Ja tu jestem szefem - Ada Tulińska
Życie Diany z dnia na dzień zmienia się. Jej babcia, właścicielka świetniej firmy produkującej Cydr, zamierza przejść na emeryturę, tym samym chce, by jej wnuczka przejęła stery w firmie i wreszcie dojrzała do życia. Dziewczyny pasją jest taniec. Pole Dance to jej pasją, a nie siedzenie w korpo. Jednak warunek jaki Aldona stawia wnuczce, nie pozostawia złudzeń i dziewczyna musi stawić czoła nie tylko nowym wyzwaniom ale także nowemu szefowi. Szefowi który jest niesamowicie przystojny, a do tego jest gburem i robi na każdym kroku z niej idiotkę. ...
Nataniel nie jest przyjaźnie nastawiony do dziewczyny, mimo że pociąga go to wie, że jest dla niego zagrożeniem. A to on miał mieć tą firmę, nie ona... Nie dziewczyna, która ma fiu bzdziu w głowie....
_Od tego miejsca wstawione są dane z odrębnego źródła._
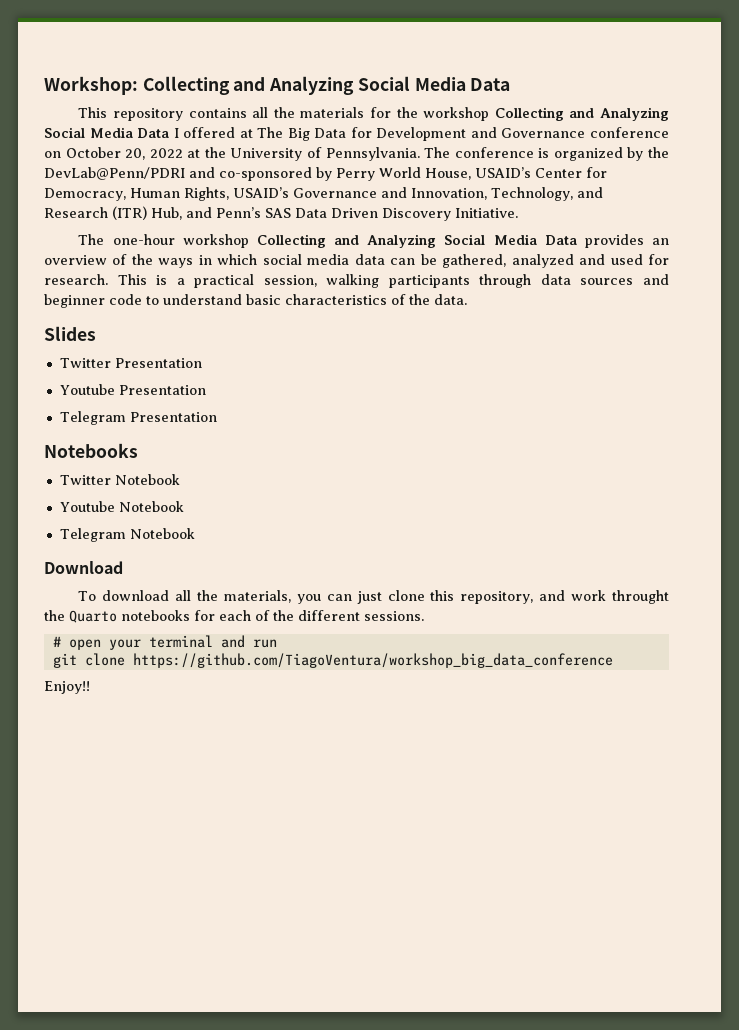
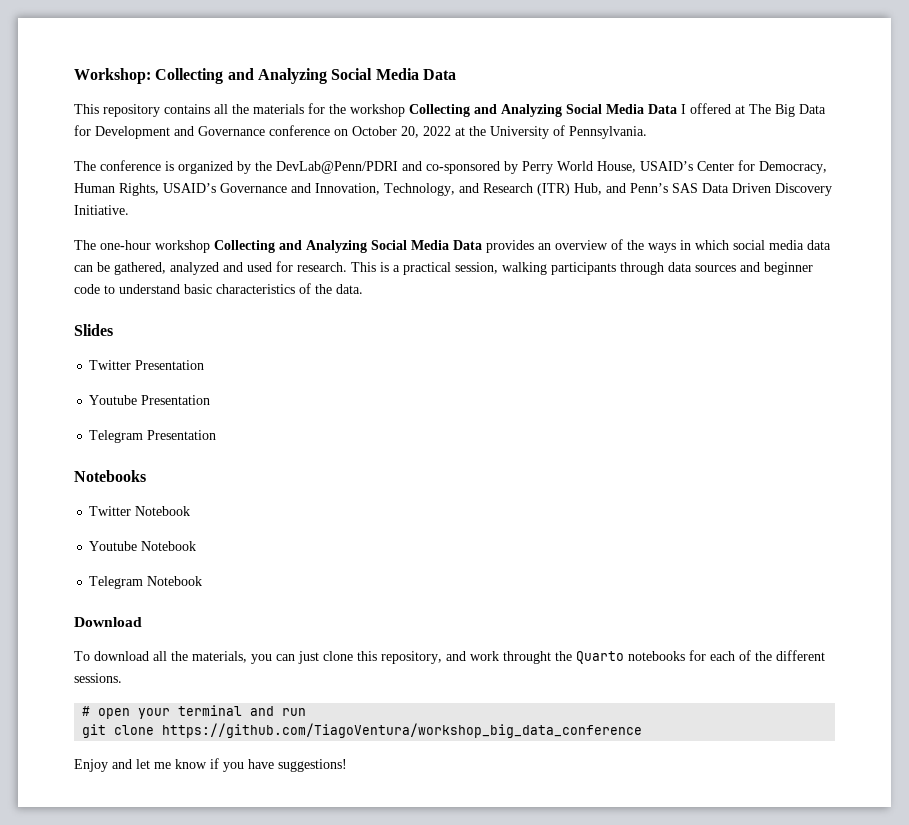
- This repository contains all the materials for the workshop Collecting and Analyzing Social Media Data I offered at The Big Data for Development and Governance conference on October 20, 2022 at the University of Pennsylvania. The conference is organized by the DevLab@Penn/PDRI and co-sponsored by Perry World House, USAID’s Center for Democracy, Human Rights, USAID’s Governance and Innovation, Technology, and Research (ITR) Hub, and Penn’s SAS Data Driven Discovery Initiative.
+ This repository contains all the materials for the workshop Collecting and Analyzing Social Media Data I offered at The Big Data for Development and Governance conference on October 20, 2022 at the University of Pennsylvania.
+ The conference is organized by the DevLab@Penn/PDRI and co-sponsored by Perry World House, USAID’s Center for Democracy, Human Rights, USAID’s Governance and Innovation, Technology, and Research (ITR) Hub, and Penn’s SAS Data Driven Discovery Initiative.
- Enjoy!!
+ Enjoy and let me know if you have suggestions!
Książki autorki uwielbiam, ale Ja tu jestem szefem stała się moją ulubioną! Motyw hate love w połączeniu z romansem biurowym wyszedł fenomenalnie. Bardzo polubiłam główną bohaterkę, za jej determinację, pasje i czasami niewyparzony język. Ta dziewczyna ma niezłego powera!
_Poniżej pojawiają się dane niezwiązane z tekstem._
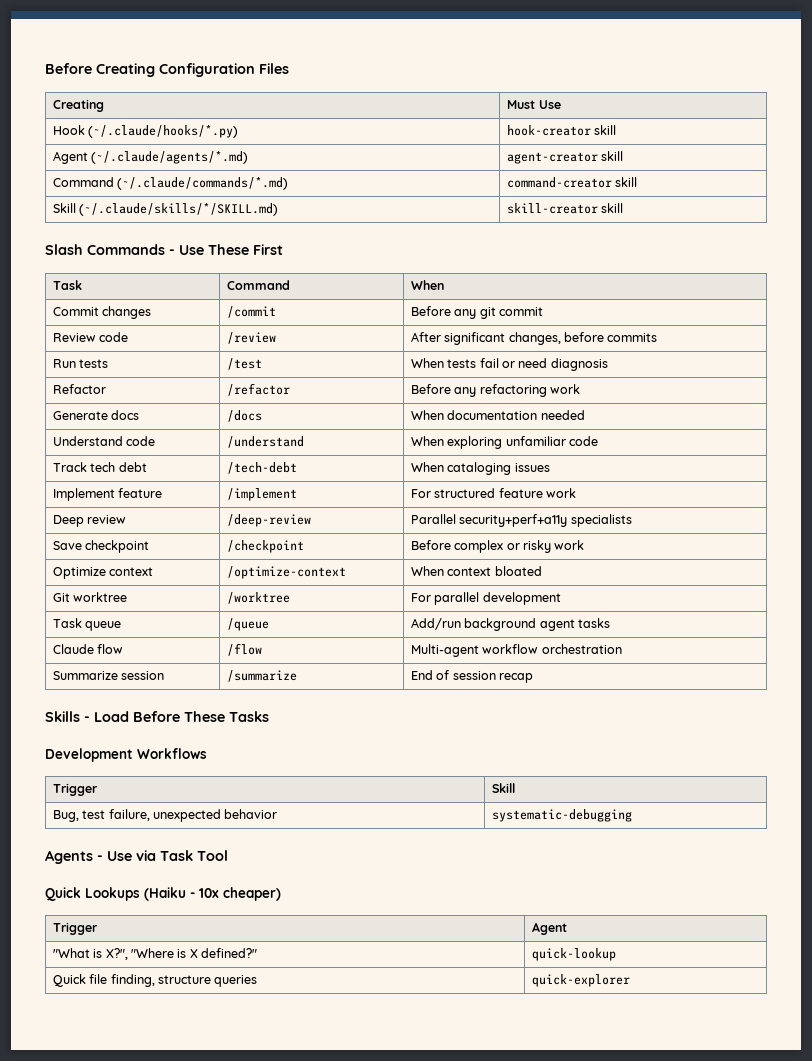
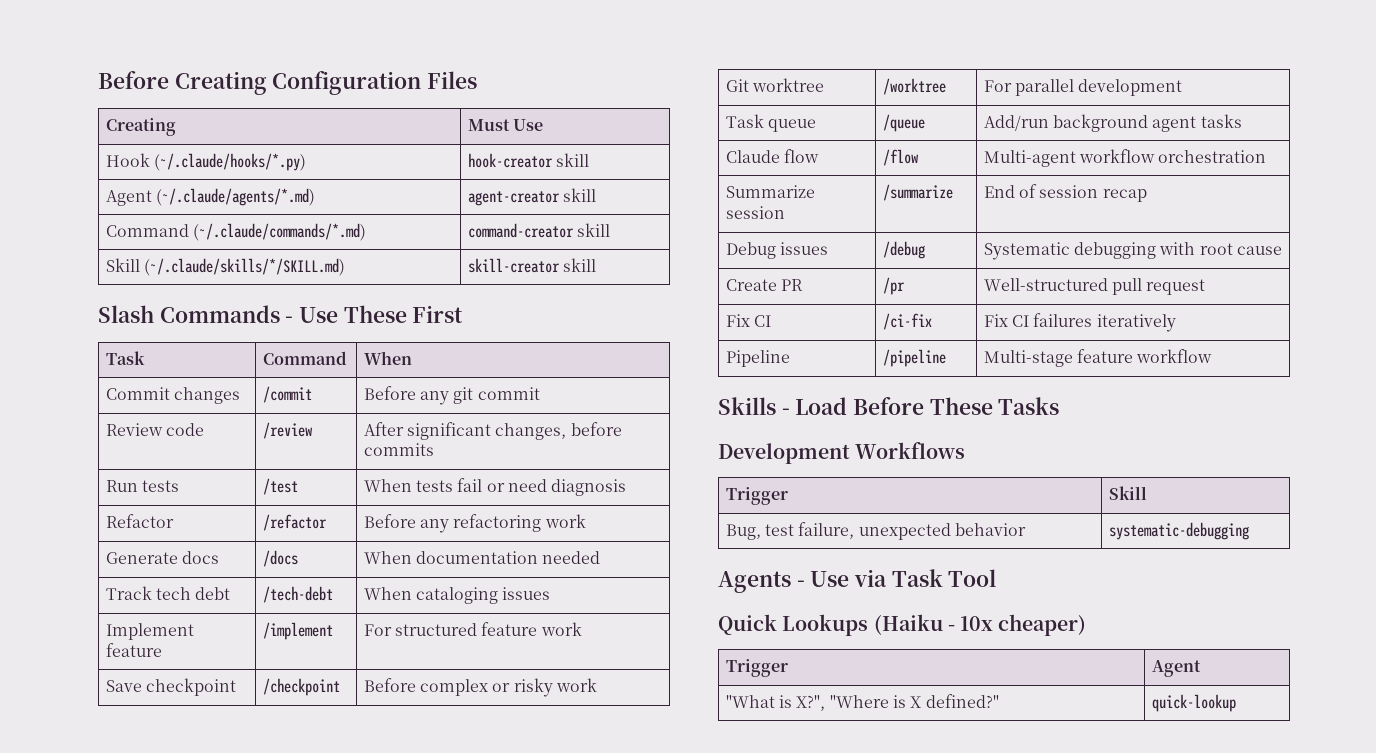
- Understand code | /understand | When exploring unfamiliar code
- Deep review | /deep-review | Parallel security+perf+a11y specialists
- Optimize context | /optimize-context | When context bloated
+ Debug issues | /debug | Systematic debugging with root cause
+ Create PR | /pr | Well-structured pull request
+ Fix CI | /ci-fix | Fix CI failures iteratively
+ Pipeline | /pipeline | Multi-stage feature workflow
- Quick file finding, structure queries | quick-explorer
Styl autorki jest tak lekki, że przez książkę się po prostu płynie. Jako, że szef gburowaty buc, mimo że był taki był, to miał w sobie coś co pociąga i nic dziwnego że mimo odpychania przyciągał dziewczynę jak magnez.
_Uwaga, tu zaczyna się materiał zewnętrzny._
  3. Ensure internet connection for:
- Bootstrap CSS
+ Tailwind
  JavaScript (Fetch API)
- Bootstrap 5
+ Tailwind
Wspaniała historia o pasji, marzeniach, relacjach przyjacielskich oraz o miłości! Ja to kupuje i chce więcej! Zdecydowanie !
Książka bardzo mi się podobała i jeśli lubisz lekkie romanse to ta pozycja jest zdecydowanie dla Ciebie. Gwarantuje, że miło spędzisz czas i zrelaksujesz się podczas czytania powieści.
Autorce gratuluję kolejnej świetnej książki i czekam na następne fantastyczne powieści w tym samym stylu.